Hoje, sabemos mais que ontem (IV)

Crónica de José Caria Luís

E já que a malfadada praga não nos larga, vamos ter que aludir a ela de cada vez que por “Cá” passamos. Só gostava de saber quem foi o douto cérebro, quiçá desprovido de massa cinzenta, que a designou como Coronavírus e a aplicou a tão malévola peste. Com ou sem o 19, o nome, em si, não é feio, o pior é que, devido aos malefícios, à mortandade que introduziu no nosso universo, passou a ser abominado pela totalidade dos humanos. Sim, a totalidade, porque os outros, os irracionais de dois pés, aqueles que tendo derivado do homo sapiens, pese embora não lhes reste sapiência alguma, continuam sem observar as boas práticas e regras comunitárias, antes se comportando como uma má raça masoquista, tendente a arrastar o mundo para o caos. Estou em crer que a única razão que poderá levar essa gentalha a reconsiderar e arrepiar caminho, será a presença dos nomes de amigos e familiares diretos na lista negra do obituário local.

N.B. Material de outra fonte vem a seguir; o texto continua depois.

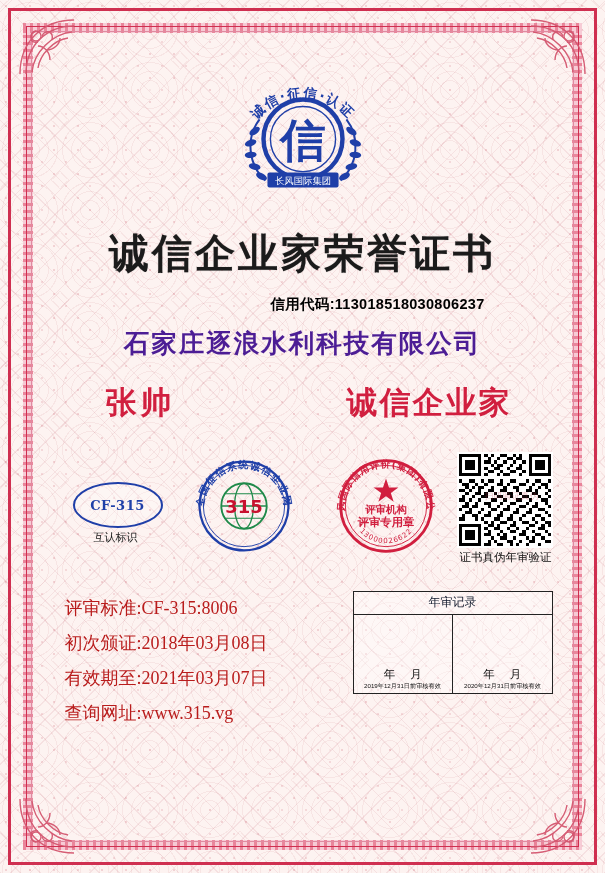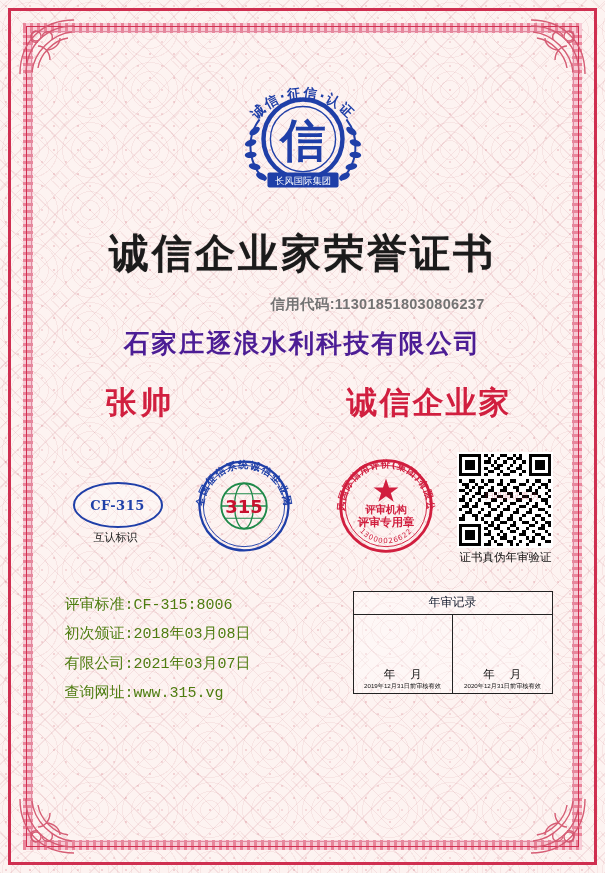"信用代码:113018518030806237" .credit-code { color: #737373 -> #000000 }
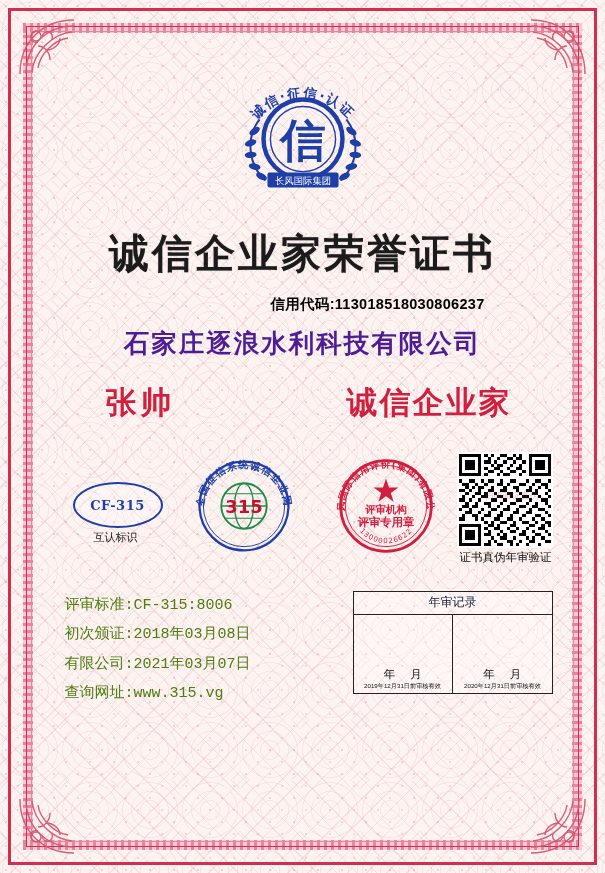"评审标准:CF-315:8006" .details { color: #4d7c0f -> #b91c1c; font-family: Liberation Mono, monospace -> Liberation Serif, serif; font-size: 15px -> 18px }
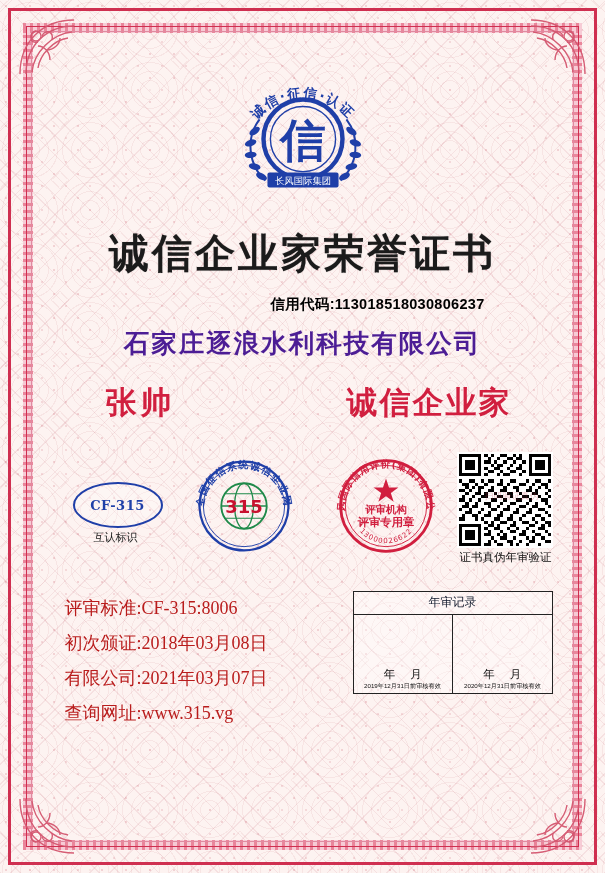"有限公司:2021年03月07日" div { text: 限公司:2021 -> 效期至:2021 }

Mas, por enquanto, e enquanto se estiver a “viver” os anos 50 e 60 do século passado, não nos martirizemos com o que de mau o futuro nos reserva. Por isso, em certos fins de semana, quando nos deparávamos com as portas dos bailes da Música e Pátio das Comédias encerradas, nós teenagers, mais ou menos urbanos, não desarmávamos. Tentando compensar a falta daqueles passes de dança em piso liso, quer fosse de soalho encerado, caso da Música, ou de cimento afagado, na Verbena, sem rodopiar é que não ficaríamos com certeza. Então, dando crédito ao já estafado ditado de que “quem não tem cão caça com gato”, a solução encontrada nem estava assim tão distante, já que as Quintas das Galochas, da Palmeira ou da Marquesa, se situavam a escassos 12 km. Para quem já tinha percorrido cerca de três dezenas de km para ir aos bailaricos da Abrigada, ao Cercal, ao Vilar ou a Figueiros, também poderia muito bem marchar até àquelas quintas do Ribeiro da Costa. É que, além da vantagem de não sairmos do concelho, quer o ponto de partida fosse Vale da Pinta ou o Cartaxo, o trajeto era sempre a descer. No regresso era a subir? Pois era, mas, no fim de três horas de animado baile, e uns canecos de água-pé rematados com um bagaço, quem é que se lembrava que o caminho era a subir?!…

Para os mais atentos, tinha a sua graça ver rapaziada das obras, das oficinas, das lojas e, até, pasme-se, estudantes, de fatinho de fiogo ou algodão, gravatinha de franja (estava na moda) e sapato grosso que em nada condizia com o resto da farpela. Mas era mesmo assim. Para dançar valsas e marchas, ao som de uma gaita de beiços, porque o tocador local não arranhava mais nada, e em chão de terra ensaibrada, onde era frequente vaguear gado vacum, os calcantes tinham que ser robustos e consistentes. Se assim não fosse, e teimássemos em usar o sapatinho de sola e gáspeas frágeis, no próximo baile da Música ou da Verbena era certo que dançaríamos com o pé a espreitar o piso.

Os ranchos que ali trabalhavam eram oriundos, principalmente, de Barrô, Águeda – daí as barroas –, e dos Cabaços, Pombal. No entanto, o ribatejano de então, desde que o pessoal de fora trocasse os bês pelos vês, catalogava-o logo por caramelo. Assim, a nossa senha era: – “Vamos ao baile às caramelas!”.

*Artigo publicado na edição de agosto do Jornal de Cá.